Do you remember the Arnott’s assortment cream biscuit packs as much as I do? The biscuits that always went first in my family were the Kingstons, closely followed by the Monte Carlos (recipe for those coming soon), and last was the orange cream. I think they sat around in the biscuit tin for quite awhile! I recently realised that the biscuits in my beloved Kingstons are very similar to the classic Anzac biscuit, so I thought I’d try to recreate them!
I used to love Anzac biscuits, so it wasn’t long after my diagnosis that I created a gluten free alternative. The biggest trial was finding what worked as well as oats in the recipe. Oats aren’t considered gluten free in Australia (as lots of Coeliac’s still react to the protein ‘avenin’ in oats, that is similar to gluten).
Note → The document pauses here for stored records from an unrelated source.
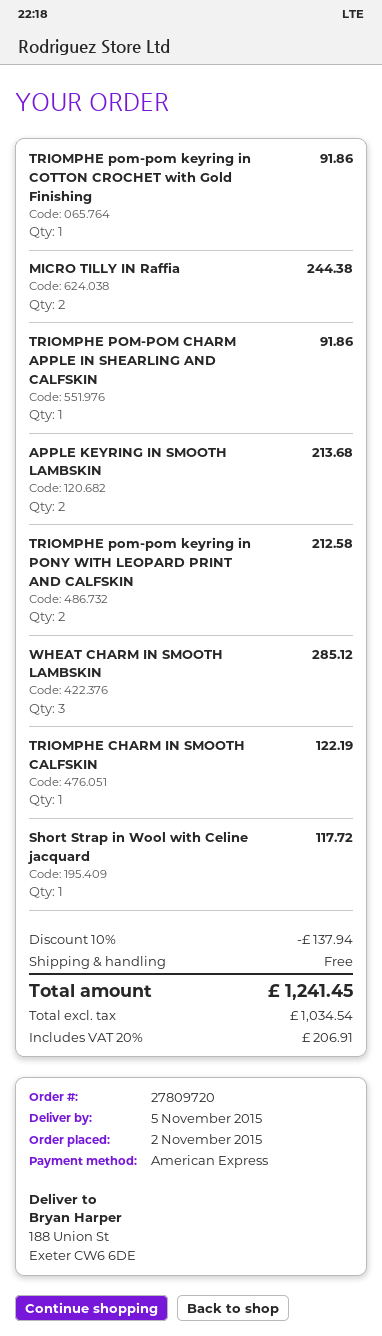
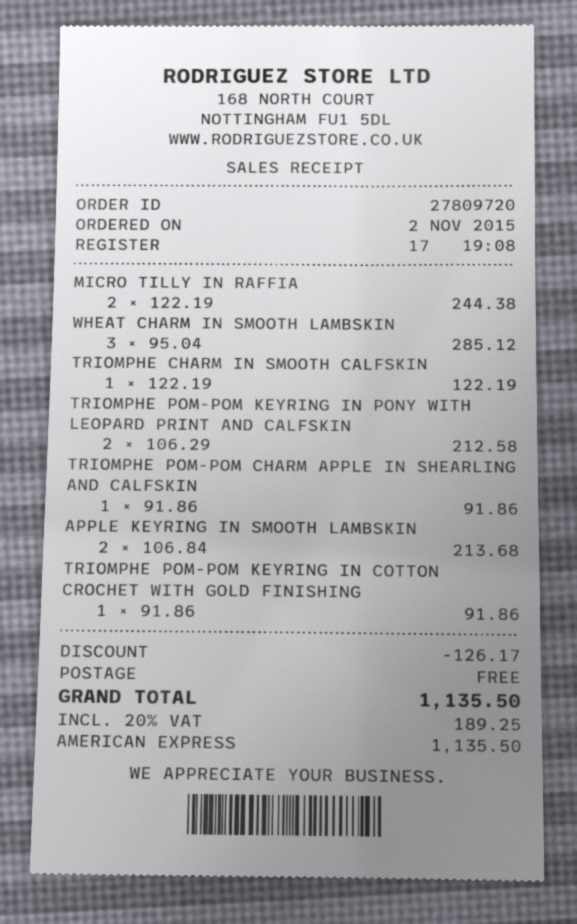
Short Strap in Wool with Celine jacquard: 1 for 117.72 -> none
discount: 137.94 -> 126.17
tax: 20% = 206.91 -> 20% = 189.25
total: 1241.45 -> 1135.50

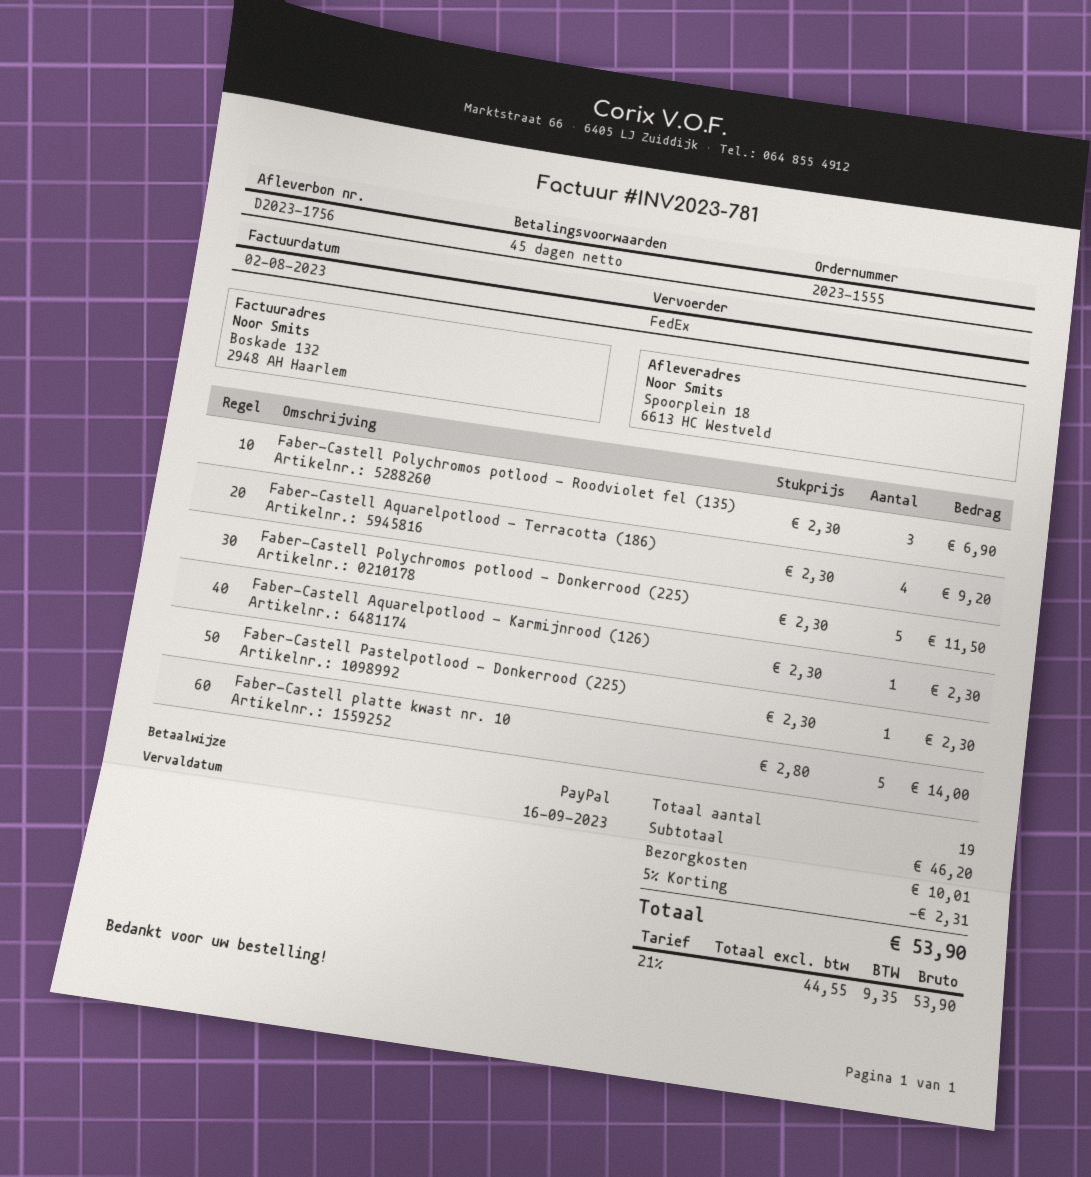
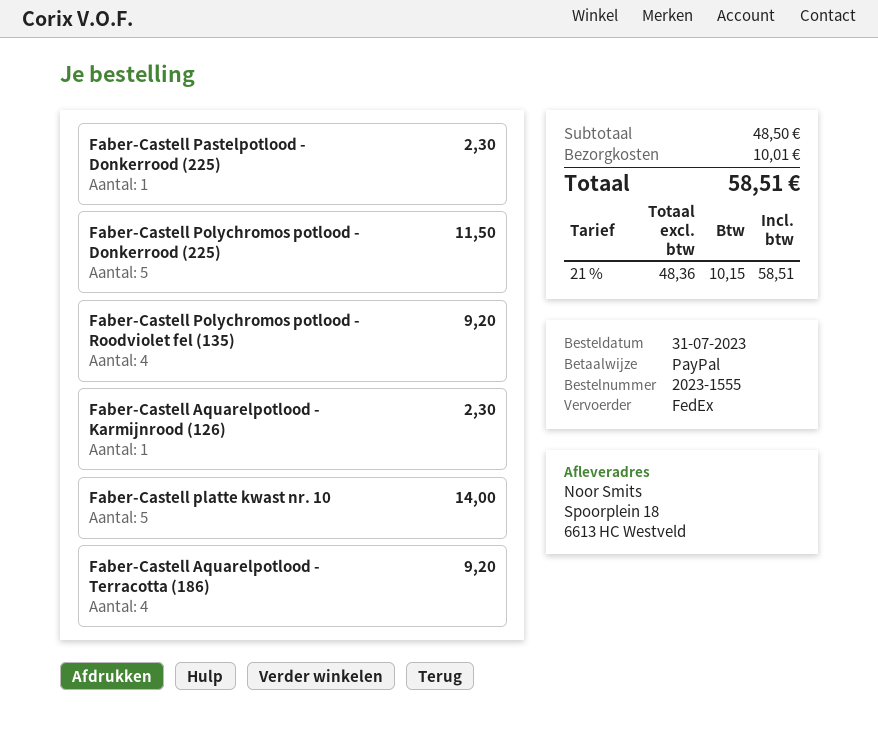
Faber-Castell Polychromos potlood - Roodviolet fel (135): 3 for 6.90 -> 4 for 9.20
subtotal: 46.20 -> 48.50
discount: 5% = 2.31 -> none
net: 44.55 -> 48.36
tax: 21% = 9.35 -> 21% = 10.15
total: 53.90 -> 58.51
You may see something called ‘wheat free’ oats, this just refers to how they’re processed and packaged. As oats are often grown and processed (milled) with wheat, so there are high chances of cross contamination. So these ‘wheat free’ oats are still not safe for Coeliacs, as despite not containing wheat, they still contain the protein ‘avenin’ that many Coeliacs react to. If you see ‘gluten free’ oats on the shelves or deceptive ‘gf’ oats, this is illegal labelling in Australia, and you should report this to Coeliac Australia.
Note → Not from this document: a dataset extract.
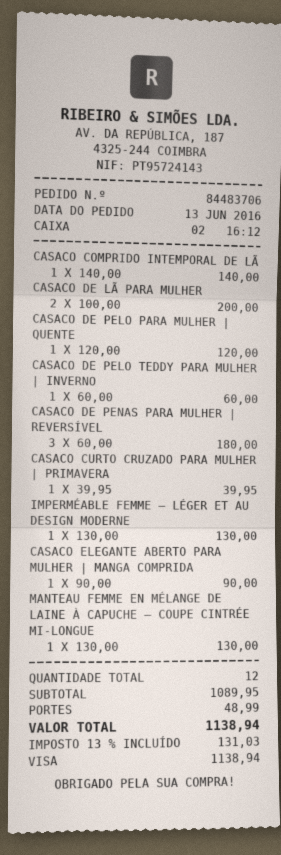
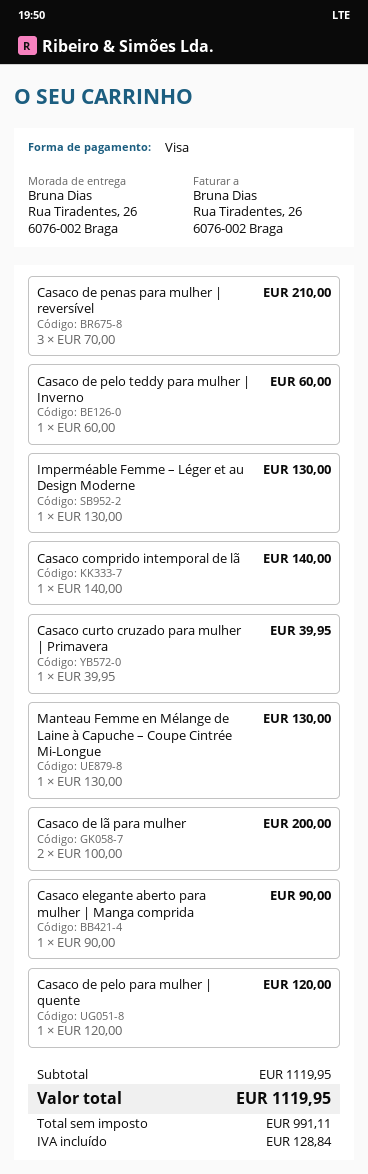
CASACO DE PENAS PARA MULHER | REVERSÍVEL: 3 x 60.00 = 180.00 -> 3 x 70.00 = 210.00
subtotal: 1089.95 -> 1119.95
shipping: 48.99 -> none
tax: 131.03 -> 128.84
total: 1138.94 -> 1119.95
If you want to consume oats safely, you can do an oats challenge, under the guidance of a medical professional/specialist. In short this includes a gastroscope to check your small intestine has healed after diagnosis, then you eat oats (free from cross contamination) every day for three months, whilst being careful to avoid cross contamination when eating out. You then have another gastroscope to check if there has been damage to the small intestine. This is important, as you may not experience any noticeable ‘physical’ symptoms, but may still have damage. If there is no damage, you are then safe to eat ‘wheat free’ oats. I haven’t done one yet, but I’m hoping to do it this Winter, so hopefully I’ll know if I can safely eat oats soon.
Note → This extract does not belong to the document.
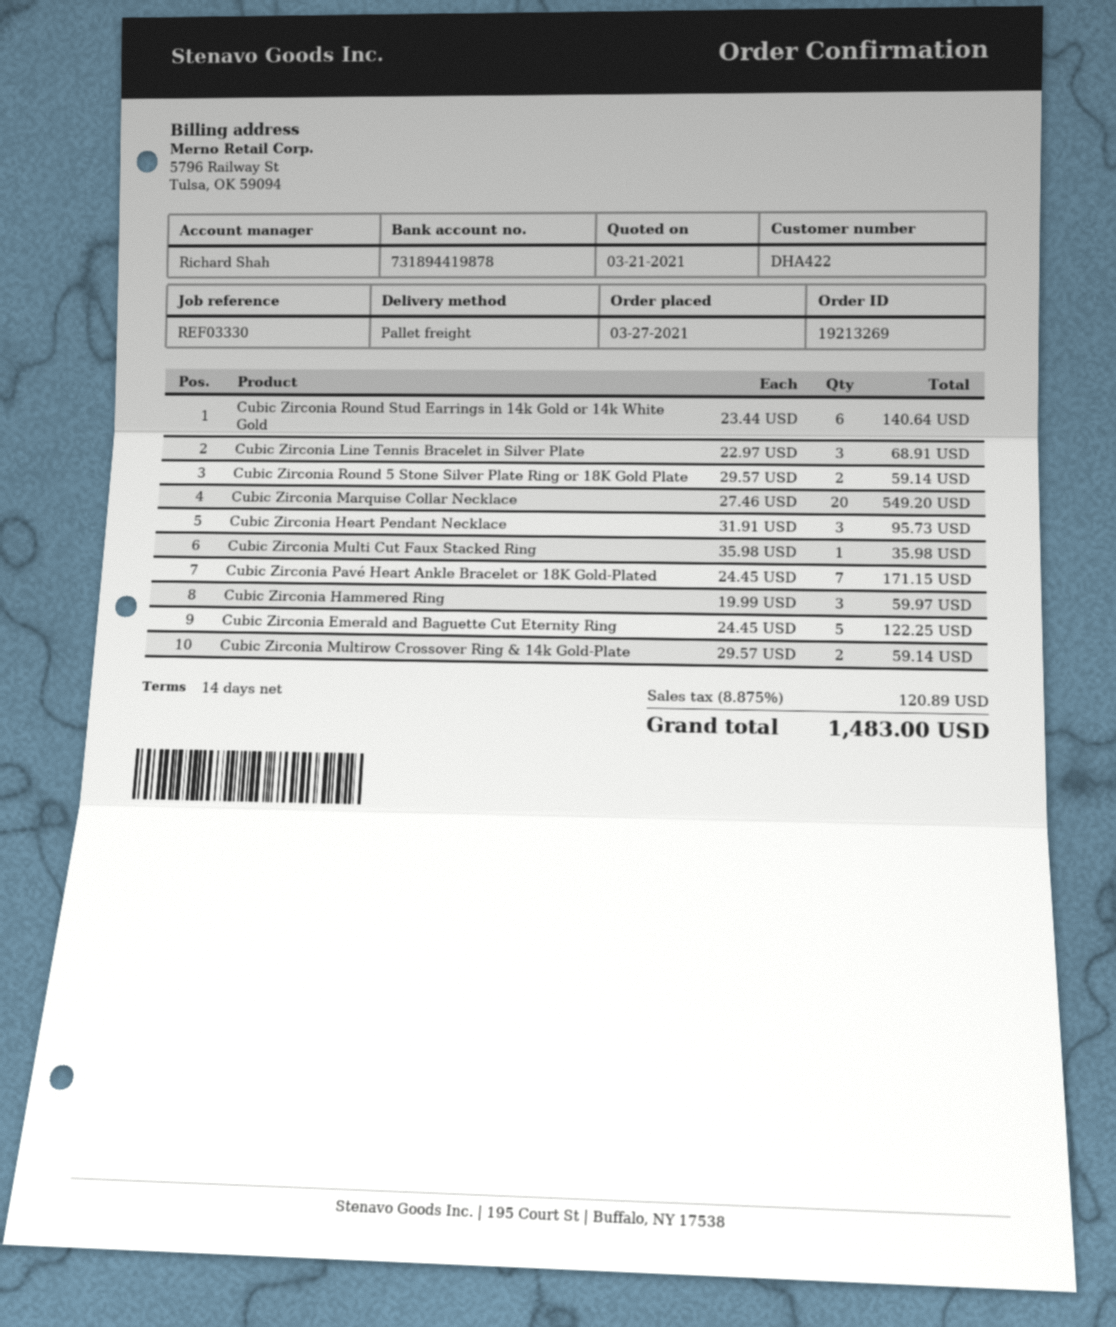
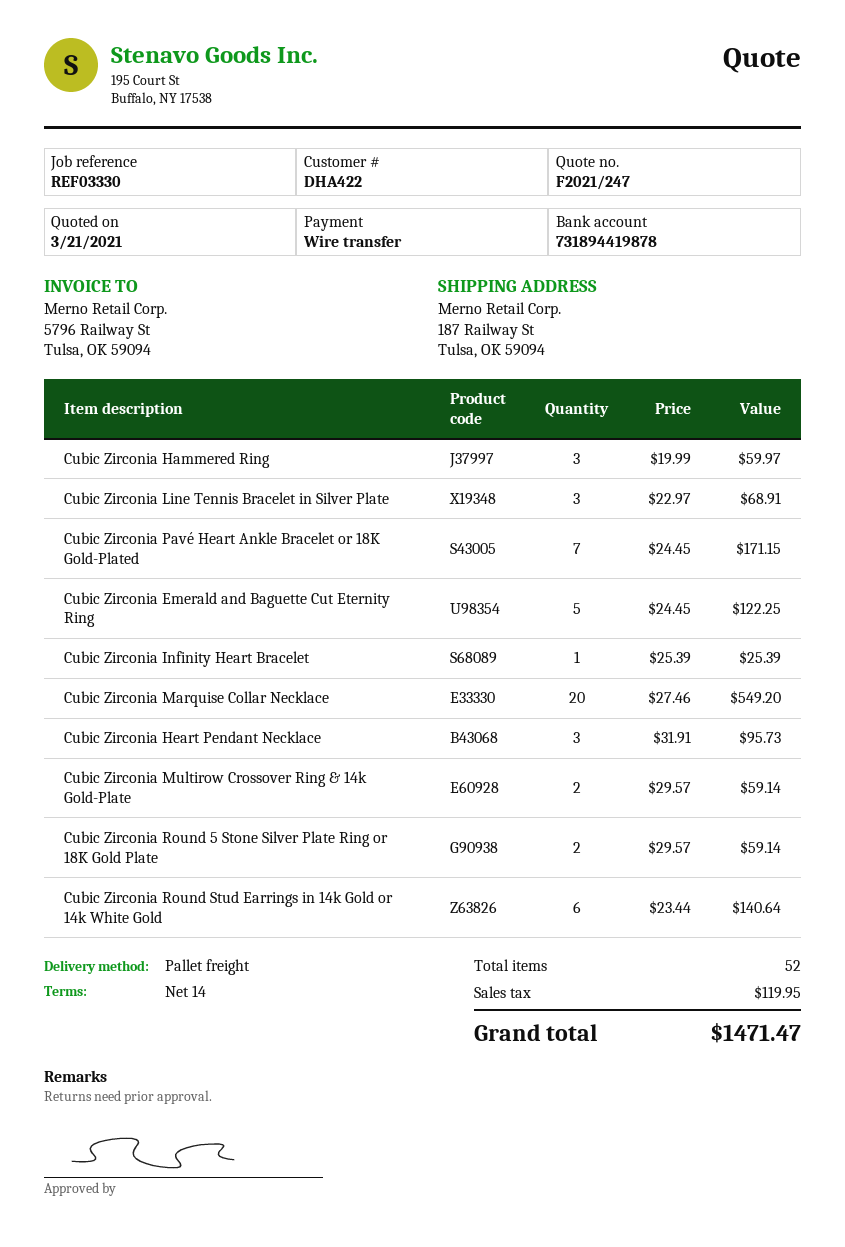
Cubic Zirconia Multi Cut Faux Stacked Ring: 1 x 35.98 = 35.98 -> none
Cubic Zirconia Infinity Heart Bracelet: none -> 1 x 25.39 = 25.39
tax: 120.89 -> 119.95
total: 1483.00 -> 1471.47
So back to my replacement of oats, I’ve tried quinoa flakes, corn flakes and rice cereal flakes in my gluten free Anzac biscuits. They all work well, it just depends on the taste and texture you want. I found the quinoa gave the best texture, but did change the flavour and added a distinctive ‘nutty’ taste. The corn flakes and rice flake cereal, made the texture a bit crunchier, but I found the flavour was more similar to the original.. So depending on what you’re after, the typical flavour or the texture, you can substitute either to find what you like. I hope you enjoy these as much as I do!
- Anzac biscuits:
- 2 cups crushed rice cereal (Freedom Foods Brand) or 1 cup quinoa flakes
- 1 cup caster sugar
- ¾ cup desiccated coconut
- 1 cup gluten free plain flour, sifted
- 125g butter
- 1 tbs golden syrup
- 1 tsp bicarbonate soda
- 2 tbs boiling water
- 100g dark chocolate
- 80ml cooking cream
- Preheat oven to 150 degrees Celsius.
- Mix rice flakes, sugar, coconut and gluten flour in a large bowl.
- Melt together butter and golden syrup.
- Add bicarbonate soda to boiling water and stir to dissolve. Add to the butter mixture and stir. Take care it may bubble up and froth - this is a good sign.
- Pour the butter mix into the dry ingredients and mix together.
- Roll teaspoons of the mixture into balls, place on trays lined with baking paper and flatten slightly with a fork. Allow room for spreading.
- Bake in preheated oven for 20 minutes or until golden.
- Allow to cool for 5 minutes on trays before transferring to cooling racks.
- Place dark chocolate and cream into a heatproof bowl and melt in the microwave on short bursts or in a double boiler on the stove. Stir regularly. When melted, place in the fridge so the mixture becomes a thicker consistency. Once its thick enough spoon onto one side of the biscuit and sandwich together.
- Place in the fridge to set. Enjoy!
If your biscuits spread to much, try adding some more gluten free flour or quinoa/rice cereal. The butter content may be too high.